Падая, Наджаф долго не мог сообразить, почему бед конца брызжет солнце и рассыпаются стены, и распадаются точно игральные карты, бесшумно, железные листы резервуаров, и свертываются спиралью черные трубы, и кто-то безжалостно бьет тяжким молотом в спину. И все стало сном — и солнце, и стены, ставшие прахом, и резервуары, и черные трубы.
Пристав Шпак выстроил цепь городовых, и никто чужой не пробрался к Наджафу. Только вокруг самого тела сгрудилась кучка людей — будто охотники вокруг мертвого зверя. Это убийцы обступили убитого. Они аккуратно складывали свои маузеры в деревянные кобуры, ящички — точно инструменты, свершившие свое дело, — переминались с ноги на ногу, закуривали, смотрели на человека, лежавшего лицом к земле в жирной лужице нефти, замешанной еще неостывшею кровью.

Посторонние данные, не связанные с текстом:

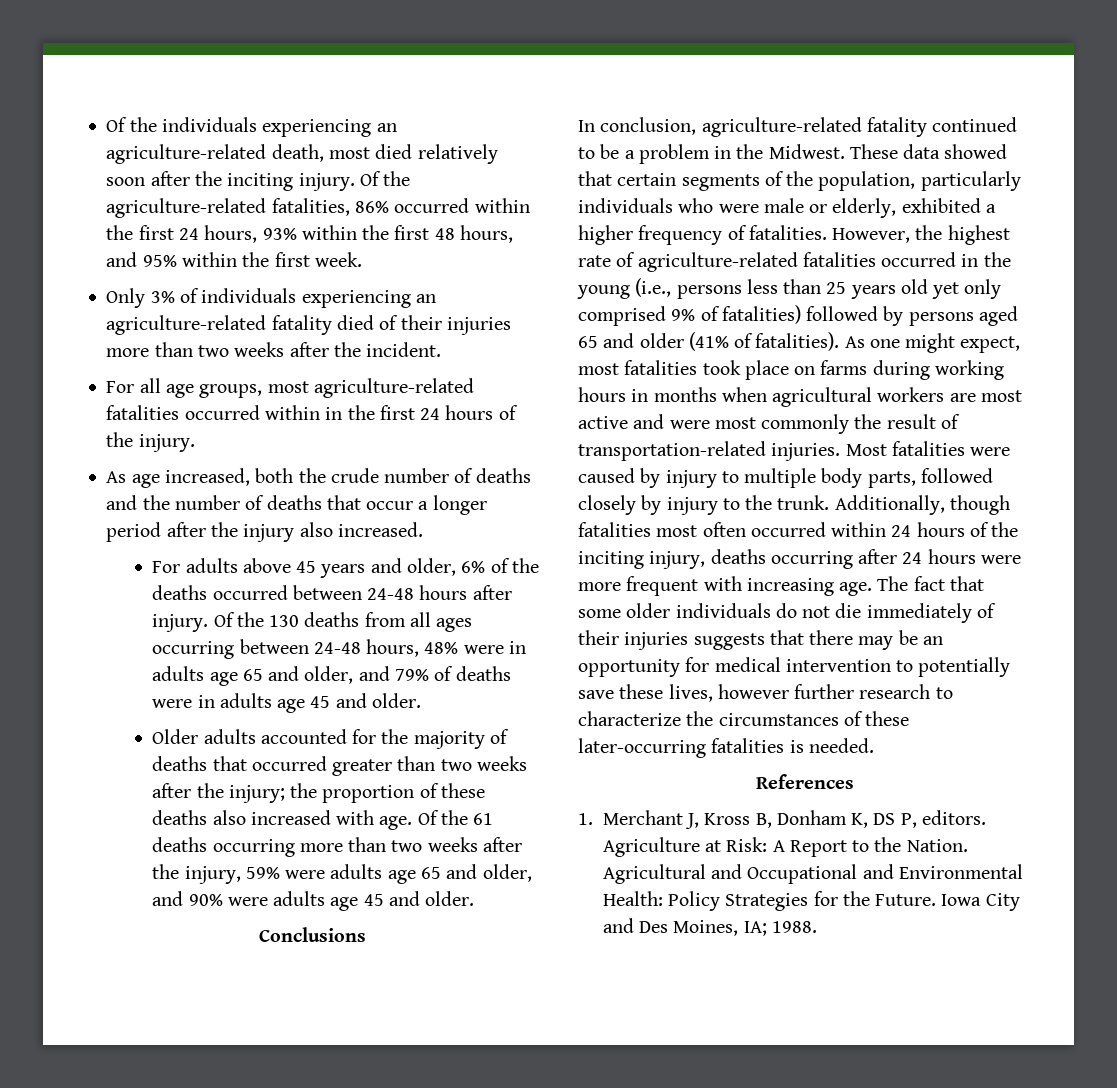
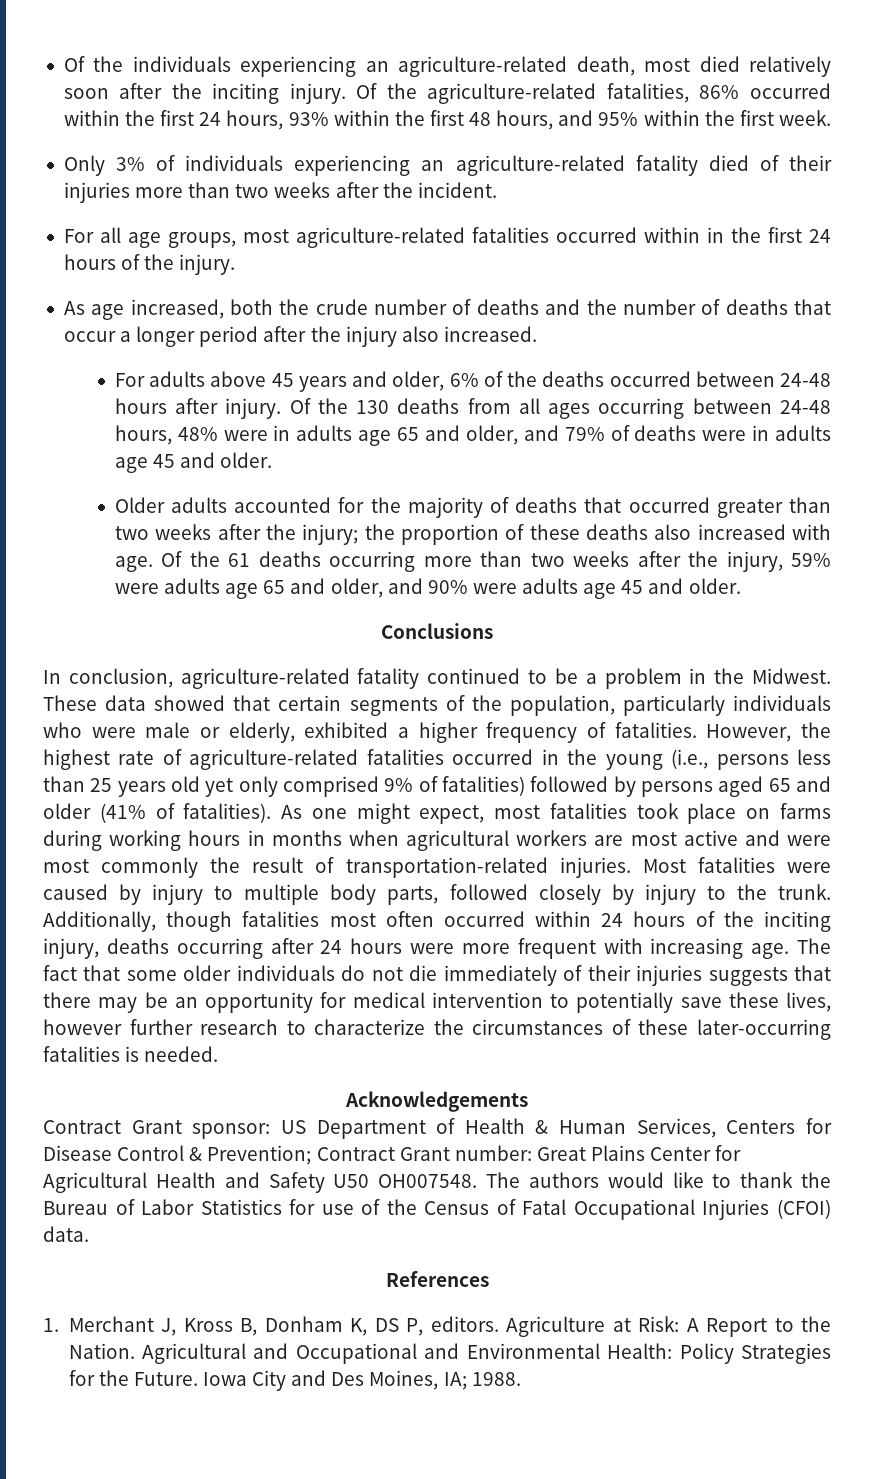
+ Acknowledgements
+ Contract Grant sponsor: US Department of Health & Human Services, Centers for Disease Control & Prevention; Contract Grant number: Great Plains Center for Agricultural Health and Safety U50 OH007548. The authors would like to thank the Bureau of Labor Statistics for use of the Census of Fatal Occupational Injuries (CFOI) data.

Если пересечь завод имени Либкнехта, бывший «Монблан», пройти мимо стройных труб крэккинга в самый дальний угол завода, можно увидеть здесь старую мешалку и
«Здесь был убит полицией линейщик Наджаф».
И — дата.
Карл Либкнехт, имя которого носит завод, родился в Лейпциге, в этом лучшем городе книгопечатания, а Наджаф — родился на песчаном берегу Апшерона. Когда Карл еще сосал грудь своей матери, его отца бросили на два года в крепость, — за государственную измену, как было сказано в акте, за протест против захвата Германией Эльзаса и Лотарингии. Малюткой Карл видел упрятавшие отца мшистые стены крепости Губертсбург.

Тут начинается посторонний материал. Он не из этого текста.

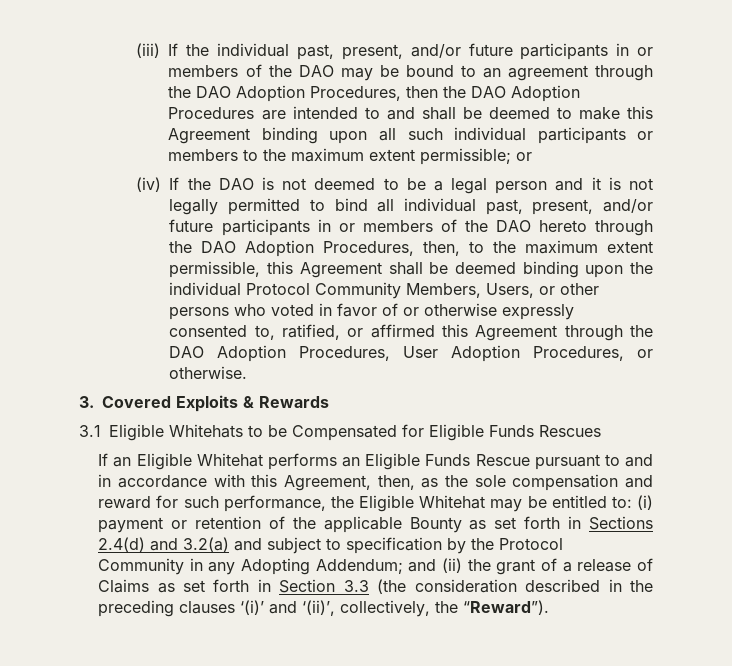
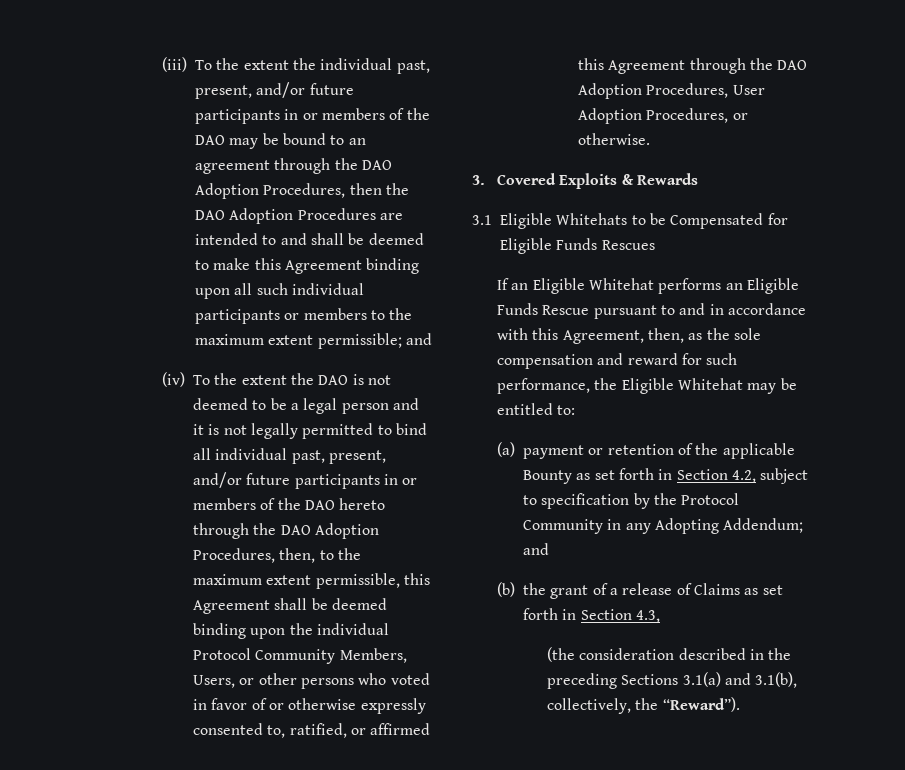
- (iii) If the individual past, present, and/or future participants in or members of the DAO may be bound to an agreement through the DAO Adoption Procedures, then the DAO Adoption Procedures are intended to and shall be deemed to make this Agreement binding upon all such individual participants or members to the maximum extent permissible; or
+ (iii) To the extent the individual past, present, and/or future participants in or members of the DAO may be bound to an agreement through the DAO Adoption Procedures, then the DAO Adoption Procedures are intended to and shall be deemed to make this Agreement binding upon all such individual participants or members to the maximum extent permissible; and
- (iv) If the DAO is not deemed to be a legal person and it is not legally permitted to bind all individual past, present, and/or future participants in or members of the DAO hereto through the DAO Adoption Procedures, then, to the maximum extent permissible, this Agreement shall be deemed binding upon the individual Protocol Community Members, Users, or other persons who voted in favor of or otherwise expressly consented to, ratified, or affirmed this Agreement through the DAO Adoption Procedures, User Adoption Procedures, or otherwise.
+ (iv) To the extent the DAO is not deemed to be a legal person and it is not legally permitted to bind all individual past, present, and/or future participants in or members of the DAO hereto through the DAO Adoption Procedures, then, to the maximum extent permissible, this Agreement shall be deemed binding upon the individual Protocol Community Members, Users, or other persons who voted in favor of or otherwise expressly consented to, ratified, or affirmed this Agreement through the DAO Adoption Procedures, User Adoption Procedures, or otherwise.
- If an Eligible Whitehat performs an Eligible Funds Rescue pursuant to and in accordance with this Agreement, then, as the sole compensation and reward for such performance, the Eligible Whitehat may be entitled to: (i) payment or retention of the applicable Bounty as set forth in Sections 2.4(d) and 3.2(a) and subject to specification by the Protocol Community in any Adopting Addendum; and (ii) the grant of a release of Claims as set forth in Section 3.3 (the consideration described in the preceding clauses ‘(i)’ and ‘(ii)’, collectively, the “Reward”).
+ If an Eligible Whitehat performs an Eligible Funds Rescue pursuant to and in accordance with this Agreement, then, as the sole compensation and reward for such performance, the Eligible Whitehat may be entitled to:
+ (a) payment or retention of the applicable Bounty as set forth in Section 4.2, subject to specification by the Protocol Community in any Adopting Addendum; and
+ (b) the grant of a release of Claims as set forth in Section 4.3,
+ (the consideration described in the preceding Sections 3.1(a) and 3.1(b), collectively, the “Reward”).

«Сегодня, — писал Либкнехт через сорок семь лет в своей предсмертной статье, — раздается лишь подземный гул вулкана, но завтра вулкан разразится огнем и похоронит убийц под потоками своей пламенной лавы».
Когда разбирали архив полицейского участка, товарищ Вано, комиссар, нашел копию служебной записки пристава Шпака бакинскому полицмейстеру. Там было сказано, что бандит Наджаф (из анархистов, экспроприаторов) совершил покушение па жизнь пристава, был задержан чинами полиции и при попытке к бегству убит. Внизу была короткая и грязная, точно плевок, подпись: Шпак. Имя Наджаф — не редкое на Апшероне, и комиссар Вано среди архивной пыли не припомнил Наджафа, линейщика.
«Высоко, — писал Карл, — поднимаются волны событий, и нам не впервые случалось падать с высоты в самую глубь. Но корабль наш неуклонно и гордо держит свой курс на конечную цель, на победу».
Карл был на гребне гигантской волны, а Наджаф в ее темной пучине.
И еще писал Карл в своей предсмертной статье:
«Тогда воскреснут трупы убитых борцов и потребуют отчета от проклятых убийц».
Промысел имени Карла Либкнехта и мешалка имени Наджафа, линейщика, говорят живым об убитых. Это воскресли трупы убитых бойцов и требуют отчета от проклятых убийц.
Стена
«Я совсем стар, — думал желто-седой человек, проходя мимо кирхи. — Мои глаза не увидят нового здания. Я совеем стар».
Пятьдесят лет назад он был студент-математик.
Кибальчич говорил Желябову: «Если бы не царское правительство, я бы, конечно, изобретал машины и орудия для обработки земли; а теперь приходится бомбами заниматься». Революционеры шесть раз пытались убить царя.
Студент-математик избегал беспокойных людей.
Старик помнил день первого марта. Падал влажный снежок. Шли по улицам дамы, пряча руки в маленьких муфтах. На Екатерининском канале красным веером взорвалась банка от монпансье. Был убит царь. Черные казаки пролетели над снегом, хлеща воздух шашками. Дамы вырвали руки из муфт, раскрыв рты, как рыбы, бросились в стороны. На теле Гриневицкого, взорвавшего царя и себя, тюремный врач насчитал пятьдесят три раны.
А студент-математик сидел в теплой комнате, в мягком кожаном кресле и читал «Вариационное исчисление» Эйлера. Человек с эполетами, струившими свою мишуру на зеленый мундир, с любовью смотрел из золоченой рамы на внука. Мокрый снег шел за окном, падал на побуревшие пятна в снегу у канала. Комната была теплая, шоколад на столе горячий и сладкий. В книге не было ни развороченных кусков мяса, ни летящих казаков, ни беспокойных упрямцев. Мир кривых, казалось студенту, ясен и гармоничен.
«На том месте, — вспомнил старик, — где убили царя, я видел — построили церковь. Она стоит уже четверть века. Теперь я вижу — ломают кирху. А пройдет, может быть, четверть, ну, скажем, три четверти века, и на новом месте вырастет новая церковь.»